The line containing "(146, 111) none -> (307, 201) //" marks the start; repeat it and every following line exactly through the end of the entries.

▸ Content revision data:
╔══
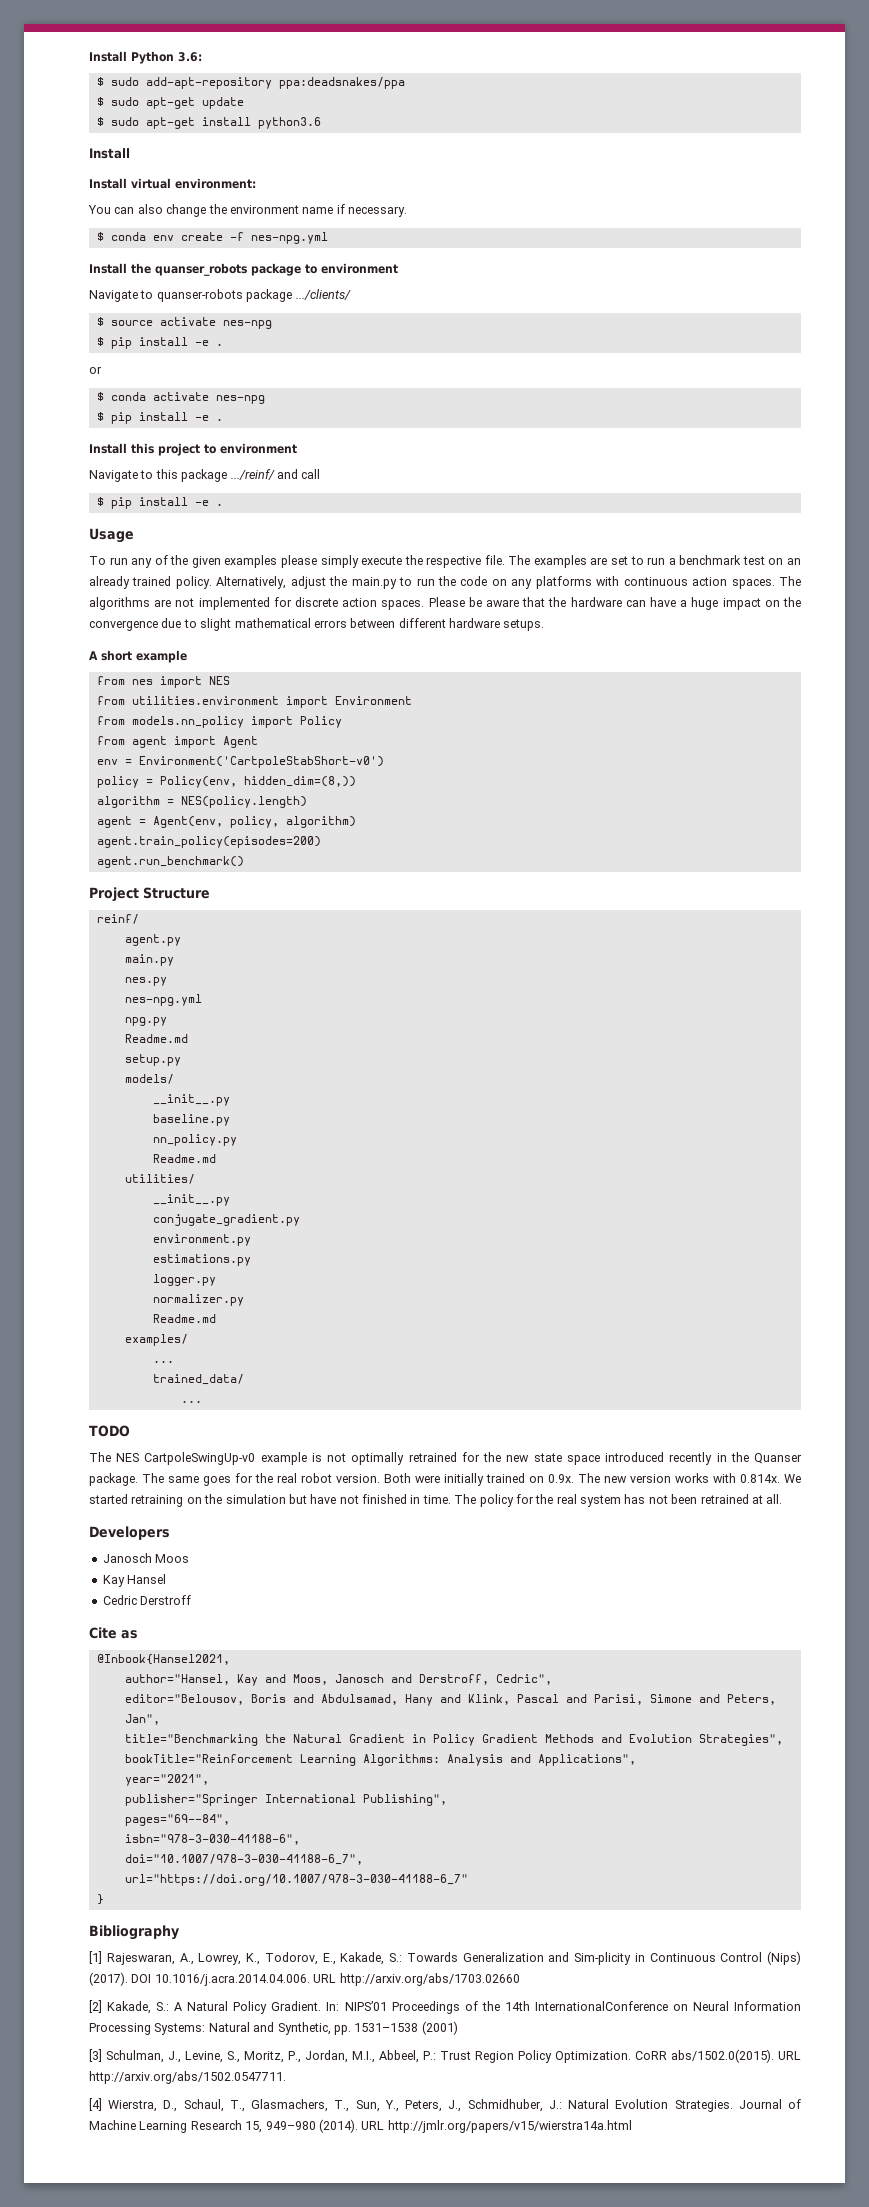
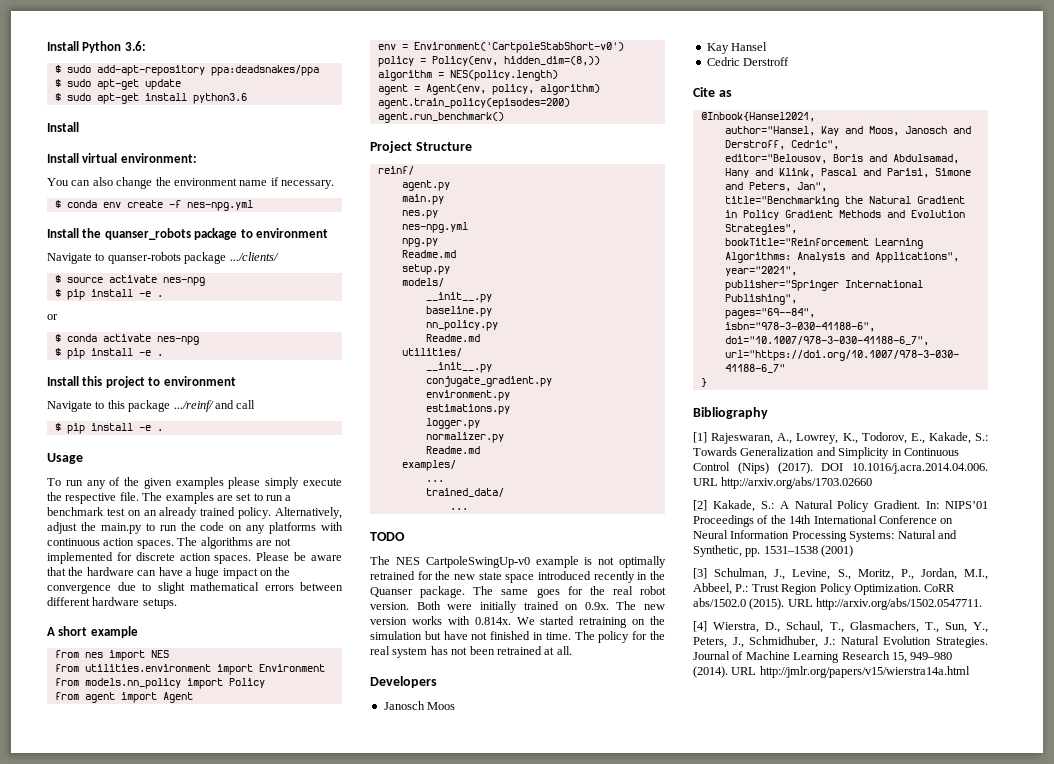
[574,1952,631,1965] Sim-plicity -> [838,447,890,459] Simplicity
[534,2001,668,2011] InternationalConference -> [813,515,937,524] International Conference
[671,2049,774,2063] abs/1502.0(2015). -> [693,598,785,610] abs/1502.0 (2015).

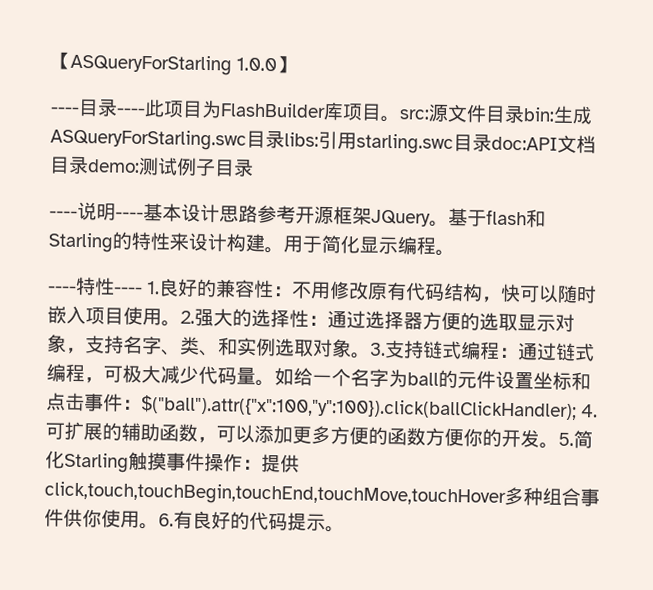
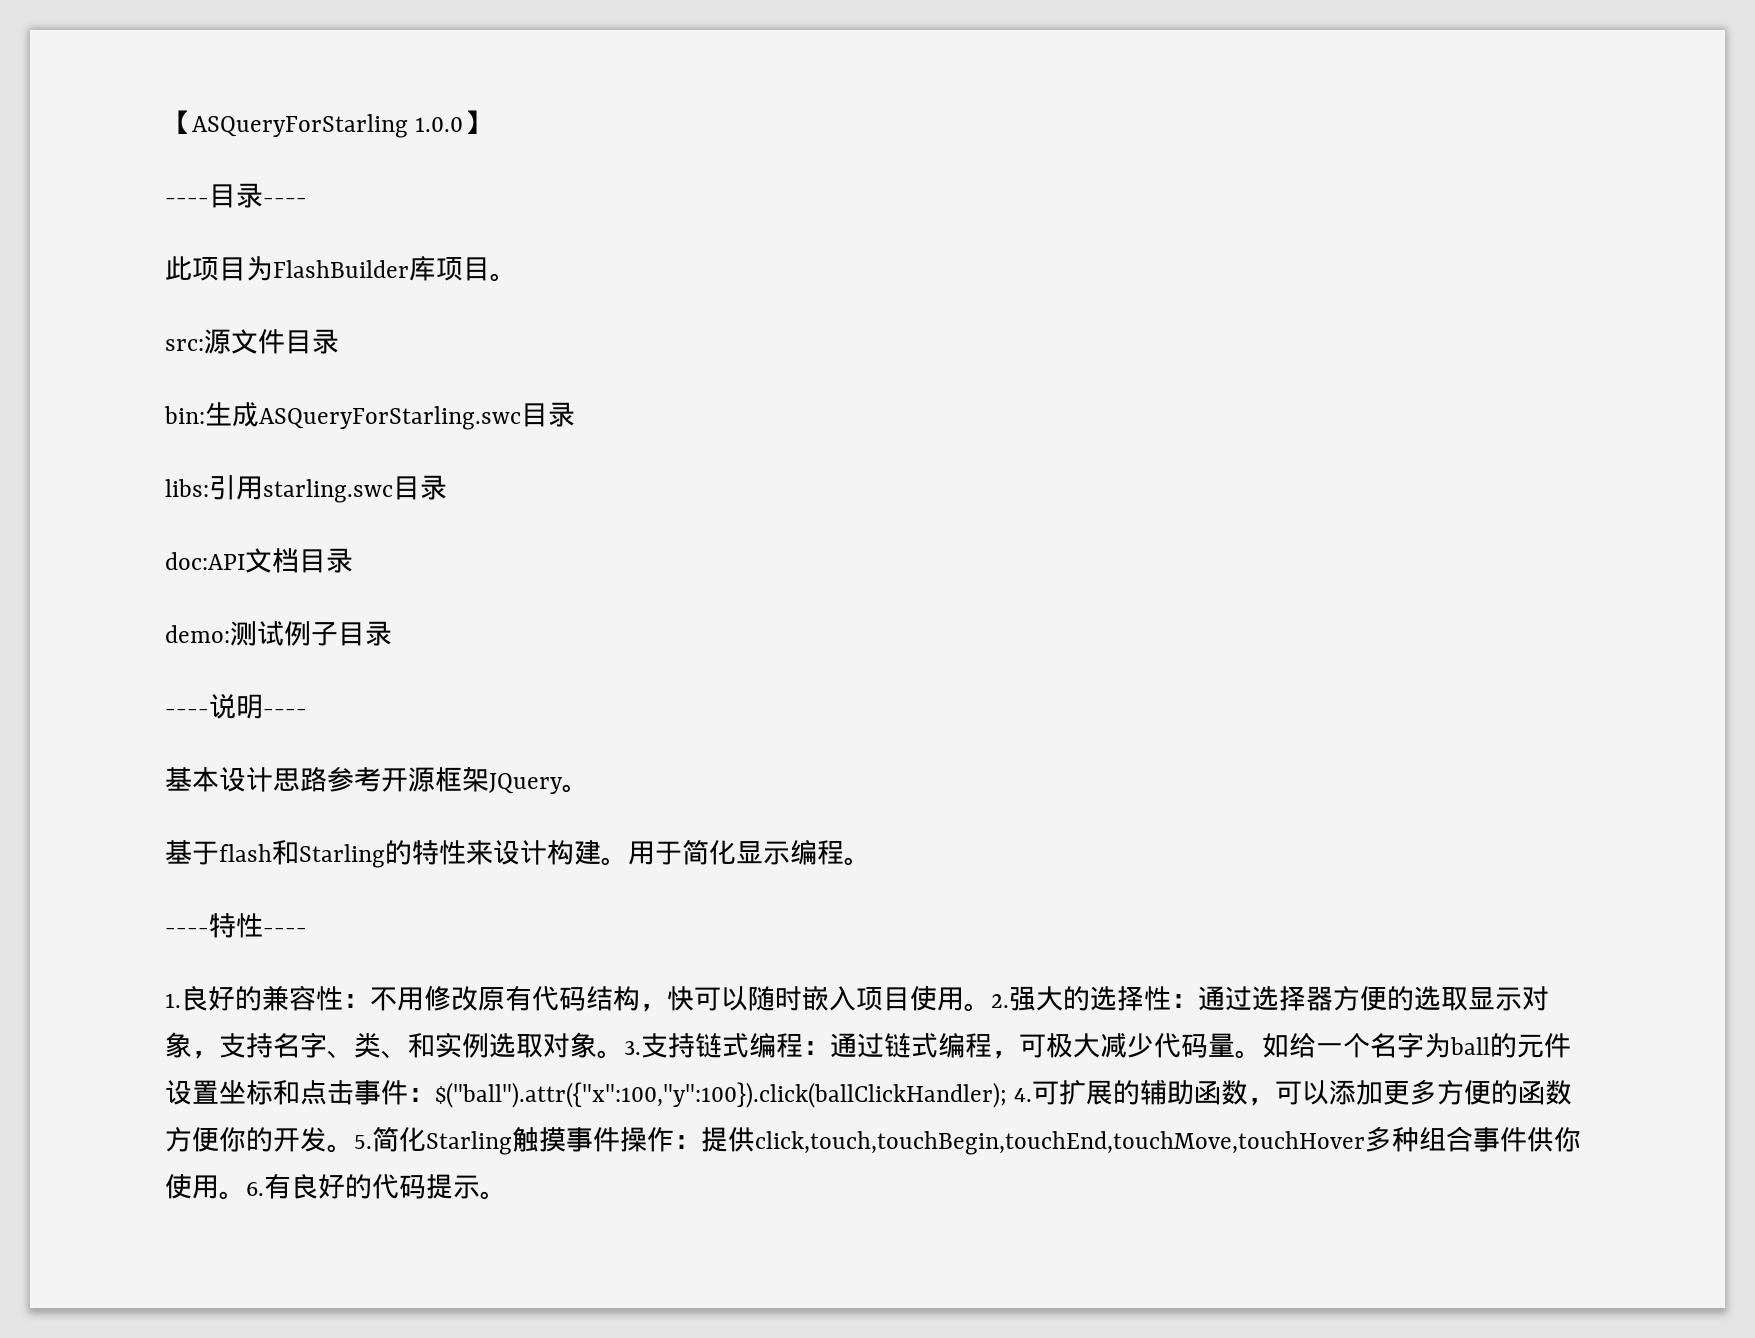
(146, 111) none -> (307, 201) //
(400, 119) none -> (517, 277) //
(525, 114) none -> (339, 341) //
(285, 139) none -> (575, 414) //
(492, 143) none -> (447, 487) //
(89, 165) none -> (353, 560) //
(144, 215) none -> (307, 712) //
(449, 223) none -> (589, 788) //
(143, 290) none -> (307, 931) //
╚══
▸ TASK OUTPUT:
(146, 111) none -> (307, 201) //
(400, 119) none -> (517, 277) //
(525, 114) none -> (339, 341) //
(285, 139) none -> (575, 414) //
(492, 143) none -> (447, 487) //
(89, 165) none -> (353, 560) //
(144, 215) none -> (307, 712) //
(449, 223) none -> (589, 788) //
(143, 290) none -> (307, 931) //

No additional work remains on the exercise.